Disclosure of Invention
The invention aims to avoid the defects in the prior art and provide a pressure temperature sensor chip with wide temperature compensation and high temperature resistance.
The aim of the invention is achieved by the following technical scheme:
The semiconductor high temperature resistant pressure temperature sensor chip comprises a pressure sensor chip and a platinum resistor, wherein the platinum resistor consists of a plurality of thin film resistor strips, and a SnO 2 transition layer is arranged between the platinum resistor and a silicon lining plate of the pressure sensor chip; the platinum resistor, the SnO 2 transition layer and the pressure sensor chip are of an integrated structure.
Preferably, the pressure sensor chip comprises a silicon lining plate and an electrode, wherein the electrode is arranged on the front surface of the silicon lining plate, and a cup-shaped cavity is arranged on the back surface of the silicon lining plate.
Another object of the present invention is to provide a pressure temperature sensor chip with wide temperature compensation and high temperature resistance, which avoids the disadvantages of the prior art.
The preparation method of the semiconductor high-temperature-resistant pressure temperature sensor chip is characterized by comprising the following steps of:
the first step: injecting four electrodes on the front side of the silicon substrate by using a photoetching technology, and etching a cup-shaped concave cavity on the back side of the silicon substrate to prepare a sheet;
and a second step of: applying photoresist on the front surface of the sheet and leaving a region for planning to manufacture platinum resistor;
And a third step of: sputtering a layer of Sn in vacuum in a region for manufacturing a platinum resistor for 8-12 minutes, heating to 450-500 ℃, and naturally cooling to 120+/-5 ℃ under the condition of oxygen to generate a SnO 2 transition layer;
Fourth step: and sputtering a Pt layer on the SnO 2 transition layer in vacuum, and etching a preset resistance value on the Pt layer by adopting a laser scribing method.
Preferably, the method further comprises the testing steps of: and (3) immediately and quickly placing the product silicon wafer obtained in the step four in an environment of 0 ℃ after heating to 150 ℃, carrying out temperature impact, analyzing and observing whether a film falls off, recording a measured resistance value at 0 ℃, and screening out a product meeting the conditions.
Preferably, the method further comprises a package lead testing step.

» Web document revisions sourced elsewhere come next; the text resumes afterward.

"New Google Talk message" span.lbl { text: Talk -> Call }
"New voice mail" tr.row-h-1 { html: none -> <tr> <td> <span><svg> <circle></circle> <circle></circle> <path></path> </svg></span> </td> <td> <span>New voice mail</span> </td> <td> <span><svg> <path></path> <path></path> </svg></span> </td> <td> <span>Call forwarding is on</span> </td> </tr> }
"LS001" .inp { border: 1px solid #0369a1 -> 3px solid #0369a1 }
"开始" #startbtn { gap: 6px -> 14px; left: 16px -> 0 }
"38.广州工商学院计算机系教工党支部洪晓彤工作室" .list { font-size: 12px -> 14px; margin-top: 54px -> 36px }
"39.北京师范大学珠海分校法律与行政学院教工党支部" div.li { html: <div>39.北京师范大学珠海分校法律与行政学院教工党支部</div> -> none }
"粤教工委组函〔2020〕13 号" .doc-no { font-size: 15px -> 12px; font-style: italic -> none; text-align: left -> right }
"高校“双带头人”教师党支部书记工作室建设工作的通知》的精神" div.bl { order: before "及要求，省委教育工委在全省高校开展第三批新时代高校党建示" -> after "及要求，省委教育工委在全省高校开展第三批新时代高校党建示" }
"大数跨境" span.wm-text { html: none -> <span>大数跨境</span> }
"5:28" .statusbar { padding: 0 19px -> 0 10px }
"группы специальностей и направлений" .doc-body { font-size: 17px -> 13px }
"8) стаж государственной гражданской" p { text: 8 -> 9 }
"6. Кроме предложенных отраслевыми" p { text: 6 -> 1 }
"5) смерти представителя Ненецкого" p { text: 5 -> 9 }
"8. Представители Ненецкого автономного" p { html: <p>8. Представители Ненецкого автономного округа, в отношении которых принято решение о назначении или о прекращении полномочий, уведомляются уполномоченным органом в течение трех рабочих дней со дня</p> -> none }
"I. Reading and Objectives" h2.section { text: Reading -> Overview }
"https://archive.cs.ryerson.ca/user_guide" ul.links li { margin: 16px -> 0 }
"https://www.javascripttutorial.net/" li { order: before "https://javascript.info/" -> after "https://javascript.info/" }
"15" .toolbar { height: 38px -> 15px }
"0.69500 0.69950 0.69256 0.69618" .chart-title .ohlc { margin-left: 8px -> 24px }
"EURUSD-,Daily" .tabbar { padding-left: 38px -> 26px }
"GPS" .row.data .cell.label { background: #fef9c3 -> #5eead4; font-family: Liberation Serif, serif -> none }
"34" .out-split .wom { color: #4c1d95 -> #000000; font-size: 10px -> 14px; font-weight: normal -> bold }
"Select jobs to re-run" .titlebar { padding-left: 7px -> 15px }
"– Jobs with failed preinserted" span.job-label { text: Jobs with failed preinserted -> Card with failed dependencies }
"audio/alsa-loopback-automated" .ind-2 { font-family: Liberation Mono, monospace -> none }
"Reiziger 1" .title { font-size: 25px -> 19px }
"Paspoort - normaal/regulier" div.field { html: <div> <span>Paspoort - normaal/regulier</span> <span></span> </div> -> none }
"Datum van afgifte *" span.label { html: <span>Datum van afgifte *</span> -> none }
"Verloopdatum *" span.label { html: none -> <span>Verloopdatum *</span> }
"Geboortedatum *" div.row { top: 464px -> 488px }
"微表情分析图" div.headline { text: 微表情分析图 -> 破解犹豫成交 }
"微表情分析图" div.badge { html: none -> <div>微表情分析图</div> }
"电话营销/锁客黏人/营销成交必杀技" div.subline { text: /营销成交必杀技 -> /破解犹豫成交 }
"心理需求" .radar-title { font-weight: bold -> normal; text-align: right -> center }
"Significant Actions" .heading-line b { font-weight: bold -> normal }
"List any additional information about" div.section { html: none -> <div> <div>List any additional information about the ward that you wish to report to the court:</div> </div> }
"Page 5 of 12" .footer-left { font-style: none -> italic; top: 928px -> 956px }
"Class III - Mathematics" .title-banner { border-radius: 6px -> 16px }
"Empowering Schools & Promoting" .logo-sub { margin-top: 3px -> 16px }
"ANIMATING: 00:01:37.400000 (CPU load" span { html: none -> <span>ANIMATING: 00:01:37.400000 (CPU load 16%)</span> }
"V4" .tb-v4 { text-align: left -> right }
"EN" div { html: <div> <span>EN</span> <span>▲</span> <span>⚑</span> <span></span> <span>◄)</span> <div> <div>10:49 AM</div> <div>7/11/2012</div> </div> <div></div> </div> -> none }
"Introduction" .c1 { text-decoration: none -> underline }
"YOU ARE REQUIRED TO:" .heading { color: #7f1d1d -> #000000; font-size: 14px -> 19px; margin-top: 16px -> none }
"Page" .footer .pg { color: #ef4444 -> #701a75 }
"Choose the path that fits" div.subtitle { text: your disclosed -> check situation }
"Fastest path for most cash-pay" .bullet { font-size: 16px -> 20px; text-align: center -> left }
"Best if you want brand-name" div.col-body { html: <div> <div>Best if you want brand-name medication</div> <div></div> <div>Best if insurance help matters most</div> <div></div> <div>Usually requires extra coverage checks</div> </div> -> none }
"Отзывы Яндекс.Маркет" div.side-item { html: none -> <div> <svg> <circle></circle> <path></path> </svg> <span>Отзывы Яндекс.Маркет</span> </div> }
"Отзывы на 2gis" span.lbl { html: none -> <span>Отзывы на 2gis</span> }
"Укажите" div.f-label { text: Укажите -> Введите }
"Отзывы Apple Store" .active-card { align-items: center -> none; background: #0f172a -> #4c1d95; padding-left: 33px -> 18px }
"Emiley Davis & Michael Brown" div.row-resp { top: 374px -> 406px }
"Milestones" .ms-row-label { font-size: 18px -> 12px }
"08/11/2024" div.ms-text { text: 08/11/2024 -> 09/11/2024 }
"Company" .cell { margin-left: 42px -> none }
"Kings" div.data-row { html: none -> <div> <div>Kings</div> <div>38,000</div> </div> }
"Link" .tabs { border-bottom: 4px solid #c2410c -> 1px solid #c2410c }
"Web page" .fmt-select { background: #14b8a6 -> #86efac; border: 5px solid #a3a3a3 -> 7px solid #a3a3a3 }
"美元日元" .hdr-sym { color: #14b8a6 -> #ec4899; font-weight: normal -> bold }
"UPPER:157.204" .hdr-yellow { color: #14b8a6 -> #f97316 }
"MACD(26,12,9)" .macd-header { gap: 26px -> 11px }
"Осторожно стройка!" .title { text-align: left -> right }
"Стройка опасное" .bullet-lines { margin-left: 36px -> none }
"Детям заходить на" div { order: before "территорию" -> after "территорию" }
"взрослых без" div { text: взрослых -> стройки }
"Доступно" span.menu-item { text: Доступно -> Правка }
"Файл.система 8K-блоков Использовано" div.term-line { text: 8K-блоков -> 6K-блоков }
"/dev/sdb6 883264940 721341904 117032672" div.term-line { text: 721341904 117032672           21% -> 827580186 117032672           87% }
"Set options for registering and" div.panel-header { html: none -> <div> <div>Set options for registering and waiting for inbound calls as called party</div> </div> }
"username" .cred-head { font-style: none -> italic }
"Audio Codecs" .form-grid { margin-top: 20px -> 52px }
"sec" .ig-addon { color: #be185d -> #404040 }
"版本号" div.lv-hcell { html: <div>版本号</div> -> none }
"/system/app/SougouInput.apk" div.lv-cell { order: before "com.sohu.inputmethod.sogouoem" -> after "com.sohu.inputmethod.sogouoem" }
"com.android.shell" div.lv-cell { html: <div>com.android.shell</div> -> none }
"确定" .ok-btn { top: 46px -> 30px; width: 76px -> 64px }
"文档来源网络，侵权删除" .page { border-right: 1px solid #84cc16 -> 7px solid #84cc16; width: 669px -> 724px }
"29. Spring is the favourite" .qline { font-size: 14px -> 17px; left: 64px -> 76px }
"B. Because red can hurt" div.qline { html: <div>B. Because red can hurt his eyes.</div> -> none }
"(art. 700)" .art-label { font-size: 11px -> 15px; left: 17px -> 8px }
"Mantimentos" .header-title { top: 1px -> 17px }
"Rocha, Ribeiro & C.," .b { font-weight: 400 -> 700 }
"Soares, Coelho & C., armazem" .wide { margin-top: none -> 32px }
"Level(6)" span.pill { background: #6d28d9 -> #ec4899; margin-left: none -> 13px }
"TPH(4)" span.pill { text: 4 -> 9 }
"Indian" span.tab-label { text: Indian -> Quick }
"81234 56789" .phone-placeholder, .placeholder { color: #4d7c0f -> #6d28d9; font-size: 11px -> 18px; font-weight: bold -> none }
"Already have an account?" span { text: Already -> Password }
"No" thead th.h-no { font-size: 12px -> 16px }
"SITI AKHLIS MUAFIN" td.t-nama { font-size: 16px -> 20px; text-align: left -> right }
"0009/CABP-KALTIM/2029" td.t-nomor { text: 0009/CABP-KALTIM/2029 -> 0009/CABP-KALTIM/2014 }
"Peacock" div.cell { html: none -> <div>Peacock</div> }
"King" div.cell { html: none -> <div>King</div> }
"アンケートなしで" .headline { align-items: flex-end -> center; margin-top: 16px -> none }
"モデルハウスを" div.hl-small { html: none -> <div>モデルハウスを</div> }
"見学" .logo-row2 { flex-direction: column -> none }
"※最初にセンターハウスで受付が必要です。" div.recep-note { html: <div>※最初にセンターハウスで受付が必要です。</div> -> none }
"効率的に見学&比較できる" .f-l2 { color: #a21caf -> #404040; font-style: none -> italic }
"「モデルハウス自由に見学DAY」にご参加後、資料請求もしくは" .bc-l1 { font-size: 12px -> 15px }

The invention has the beneficial effects that:
The invention adopts the Pt thermistor manufactured by the semiconductor process as the compensation resistor, the Pt temperature measuring resistor is used as the temperature measuring element, the Pt temperature measuring resistor realizes measurement by utilizing the principle that the resistance of metal changes linearly along with the change of the working temperature, and has excellent stability and accuracy, and meanwhile, the Pt resistor measures the temperature of 450 ℃, so that the chip can be compensated in a very wide range, the chip can be used in occasions with higher temperature requirements, and the numerical value of the measured temperature is output. The pt resistor integrated on the chip is used for directly measuring the working temperature of the medium, can output the real-time temperature signal, can also be used for temperature correction of the pressure measuring unit, and ensures the accuracy requirement of the pressure measuring unit at the high temperature of the medium. And the temperature signal and the pressure signal are processed by MCU data through the Pt resistor on the chip to measure the environmental temperature of the chip, so that the compensation between-40 ℃ and 130 ℃ is realized, and the high-precision measurement is realized. .
Because of the material characteristics, the effect of directly sticking the Pt film and the Si0 2 is poor, the Pt film is easy to fall off, the preparation method of the semiconductor high-temperature-resistant pressure temperature sensor chip is characterized in that a layer of SnO 2 (tin dioxide) transition layer is firstly prepared before the preparation of the Pt resistor, the SnO 2 transition layer is prepared by a special process of firstly sputtering a layer of Sn in vacuum for 8-12 minutes to firmly stick the Sn on a silicon wafer, then heating and aerobically cooling the silicon wafer, the adhesion effect of the SnO 2 transition layer on a silicon lining plate is good, and then the Pt film resistor is manufactured on the SnO 2 transition layer. The method can solve the problems of poor effect and easy falling of the direct adhesion of the Pt film resistor and the Si0 2. Meanwhile, the whole preparation method is simple to operate and can be used for mass production.
Drawings
The invention is further illustrated by the accompanying drawings, the content of which does not constitute any limitation of the invention.
FIG. 1 is a schematic diagram of one embodiment of a half-body high temperature resistant pressure temperature sensor chip.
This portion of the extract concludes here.